The community of people in our business thought along two tracks: Many of us have friends in New Orleans, and we love the exotic and laid-back feel of the Big Easy. PRSA held its annual conference in New Orleans just two years ago - a magical time in a magical city. So our immediate thoughts turned to the personal, - helping family, friends, and fellow professionals who were suddenly in danger of losing their livelihoods.
Because of the nature of our profession, we also moved on autopilot into crisis communications mode. That means that we thought beyond today and the day after. We realized that long after the television cameras depart and the political finger pointing abates, serious problems will continue, and the needs will be just as great, if not greater. Cities and towns must rebuild. A regional economy so dependent on tourism must revive.
At PRSA, the most frequent questions we got from our members last week were, "What can I do to help?" and "How can I use my professional skills to make a difference?" As it turns out, there is a lot that those of us in this business can do to help above and beyond those very important financial contributions. That's where the long-term commitment comes in.
The fact is, many organizations, such as the Federal Emergency Management Agency, have had such a great response from professional communicators that they have been unable immediately to absorb the surfeit of volunteers. But down the line those organizations will need that support. Our lives will return to normal fairly quickly, but that won't be the case for our friends in the South.
Sometimes our passion for immediate response chokes the system, and by the time people really need our help, we're on to something else.
I don't think that will happen this time around. In fact, we are already seeing some longer-term offers of support. Agencies are offering office space to companies and competitors in affected cities for months to come.
At PRSA, we've set up a Hurricane Crisis Response Task Force that is putting together initiatives to deal with the short and long term. Our displaced colleagues won't be moving back to their homes and offices tomorrow or next week or next month. Their needs will continue weeks, months, and perhaps years from now. Our willingness to roll up our sleeves and do what is necessary will need to be as intense then as it is today.
Disasters like Katrina require both the quick response to help those in need and the strategic, long-term thinking that makes recovery possible - and, perhaps, helps us learn and become better prepared for the next time they happen.
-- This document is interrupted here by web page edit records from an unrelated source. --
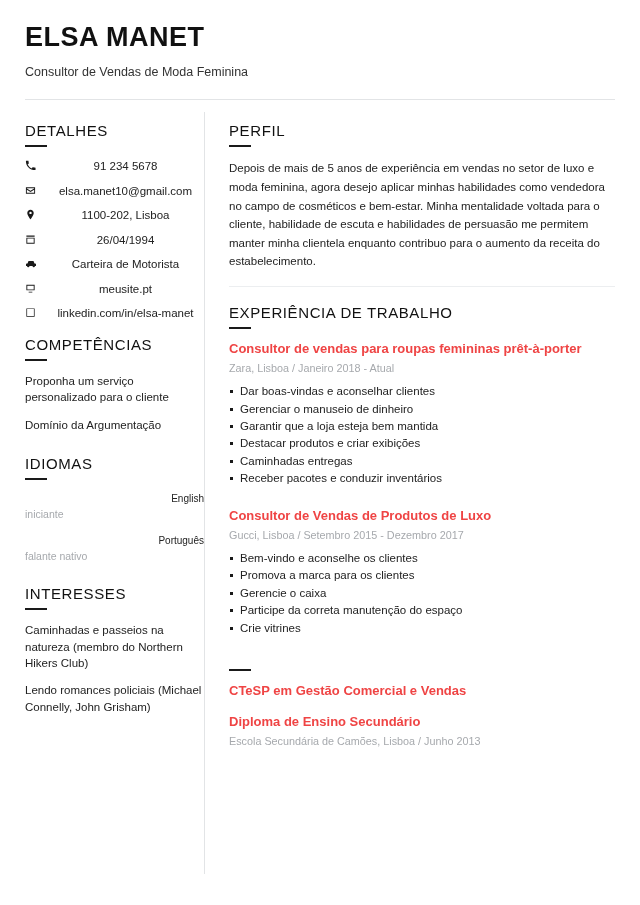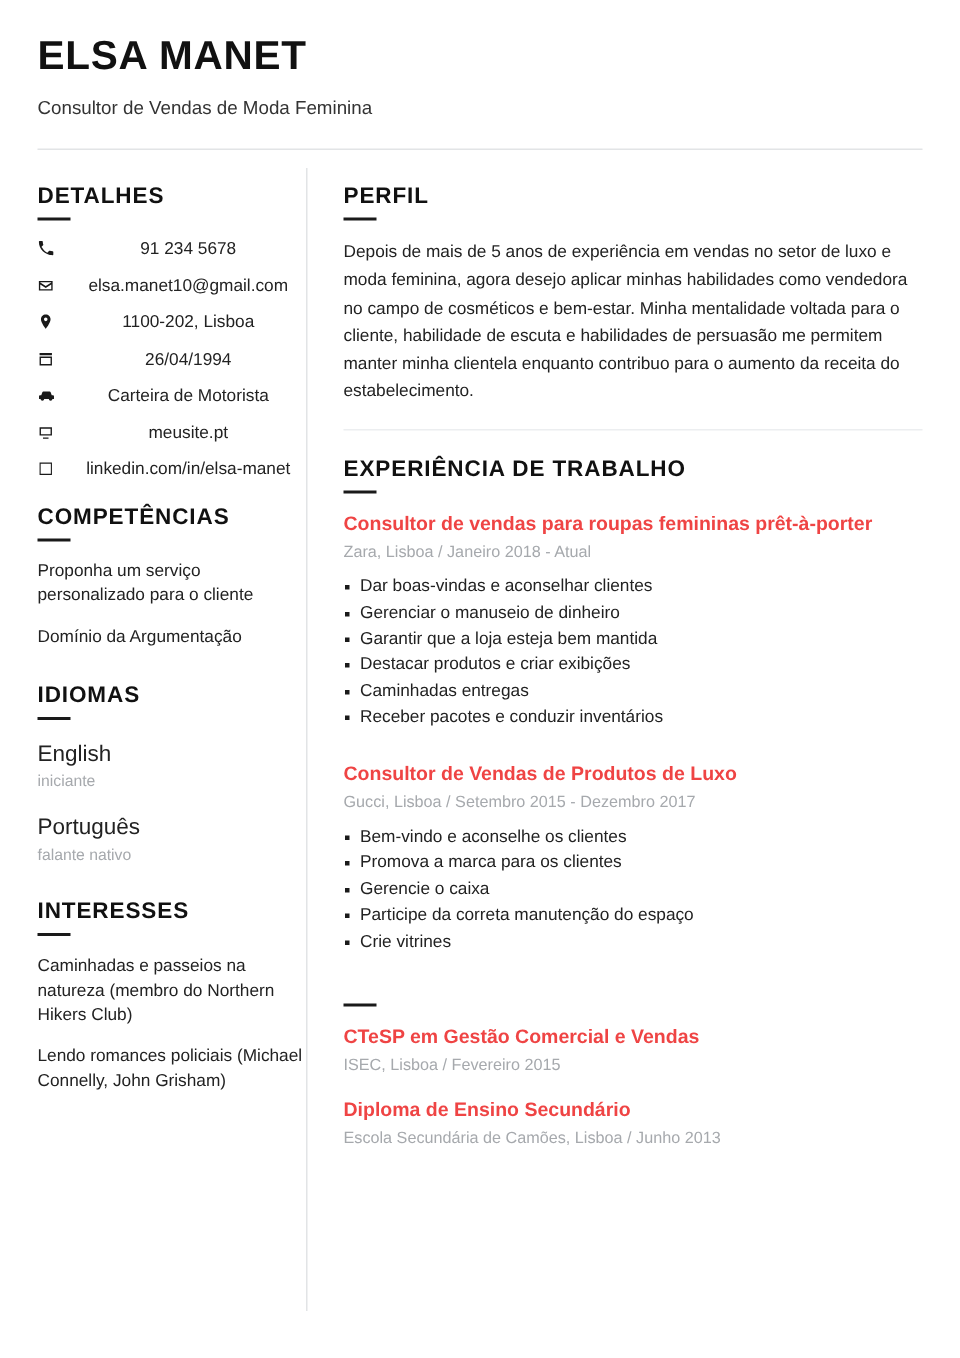--- a/index.html
+++ b/index.html
@@ -82,7 +82,7 @@
   }
   .section-title {
     font-size: 15px;
-    font-weight: bold;
+    font-weight: normal;
     letter-spacing: 0.6px;
     color: #111111;
     margin: 0;

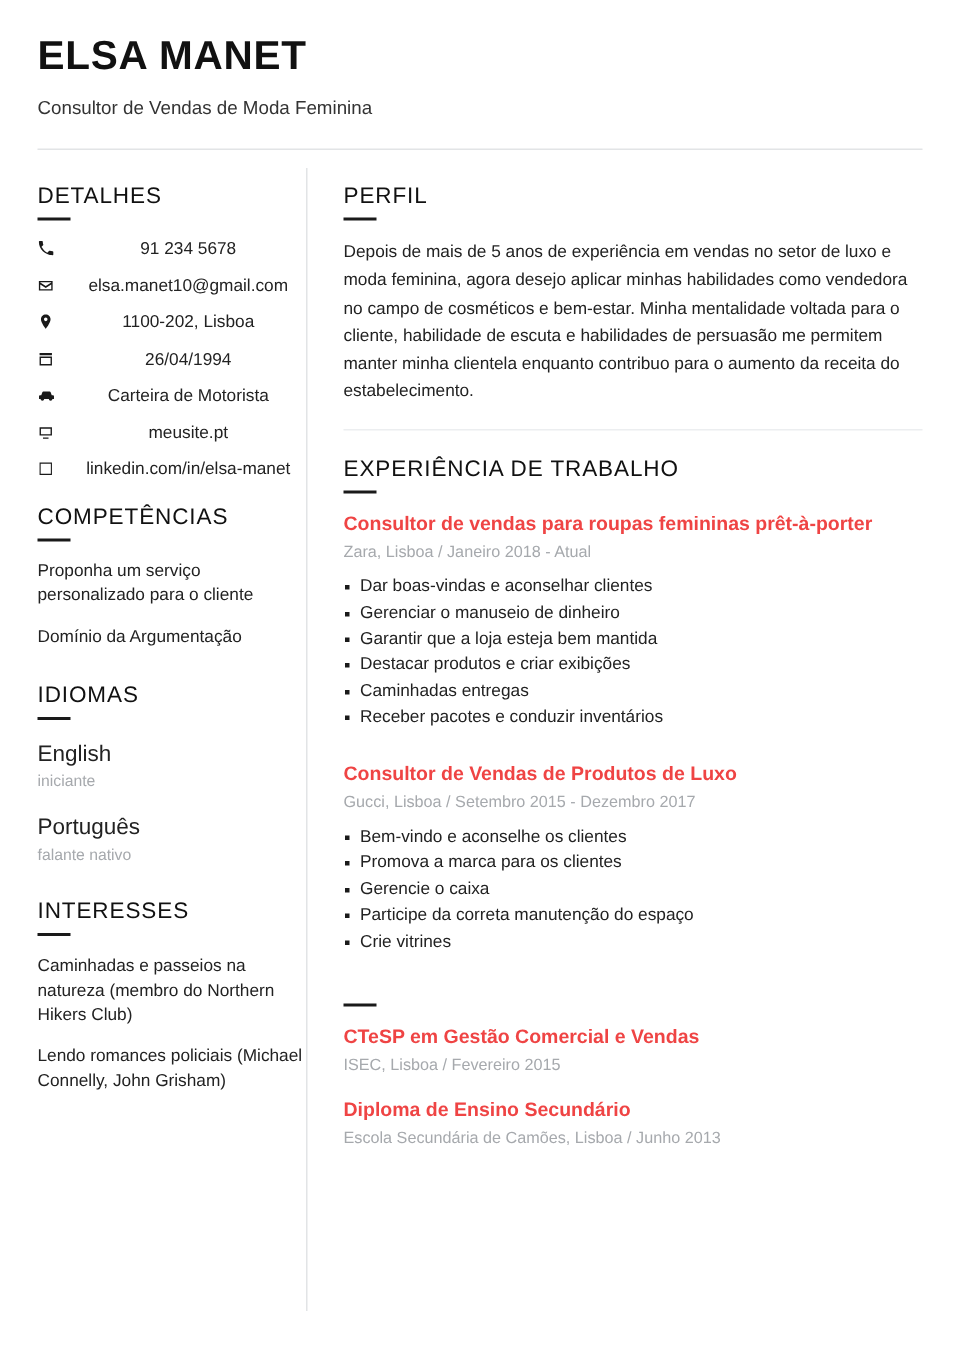--- a/index.html
+++ b/index.html
@@ -145,9 +145,10 @@
     margin-bottom: 12px;
   }
   .lang-name {
-    font-size: 15px;
+    font-size: 10px;
     color: #222222;
     line-height: 1.4;
+    text-align: right;
   }
   .lang-level {
     font-size: 10.5px;

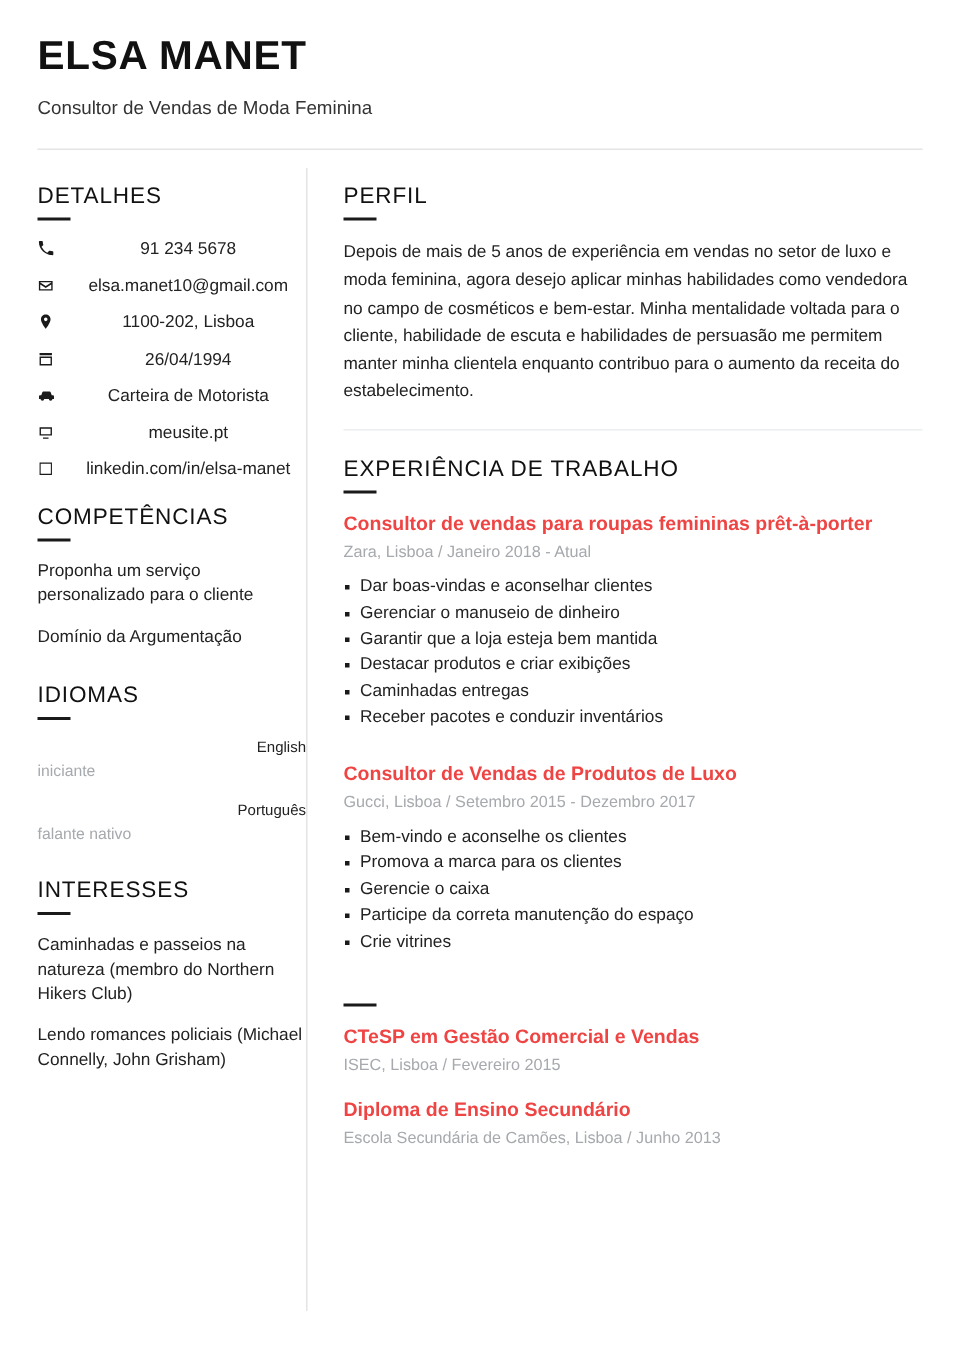--- a/index.html
+++ b/index.html
@@ -398,7 +398,6 @@
 
         <div class="edu-entry">
           <div class="entry-title">CTeSP em Gestão Comercial e Vendas</div>
-          <div class="entry-meta">ISEC, Lisboa / Fevereiro 2015</div>
         </div>
 
         <div class="edu-entry">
Following 9/11, the PRSA partnered with the American Red Cross in a program we call "The Power of Two" to provide Red Cross staff and volunteers with training, strategic and disaster planning expertise, and other support services so the organization could more easily, efficiently, and effectively mobilize its communications efforts during a disaster of similar proportions.
We all hoped nothing would happen to cause such a mobilization, but the very existence of an organization like the Red Cross should tell us that disasters do occur. The Power of Two is a solid program built on sound competencies instead of glamour. And it works.
The advance planning and strategy of the Power of Two program showed its mettle in late December and early January, when the tsunami ravaged Southeast Asia and Africa. It has come into play again as we cope with the results of Katrina.
Our job right now is to plunge in and do what we can to help millions of Katrina victims. At the same time, we should think strategically about how we can leverage core competencies for the future.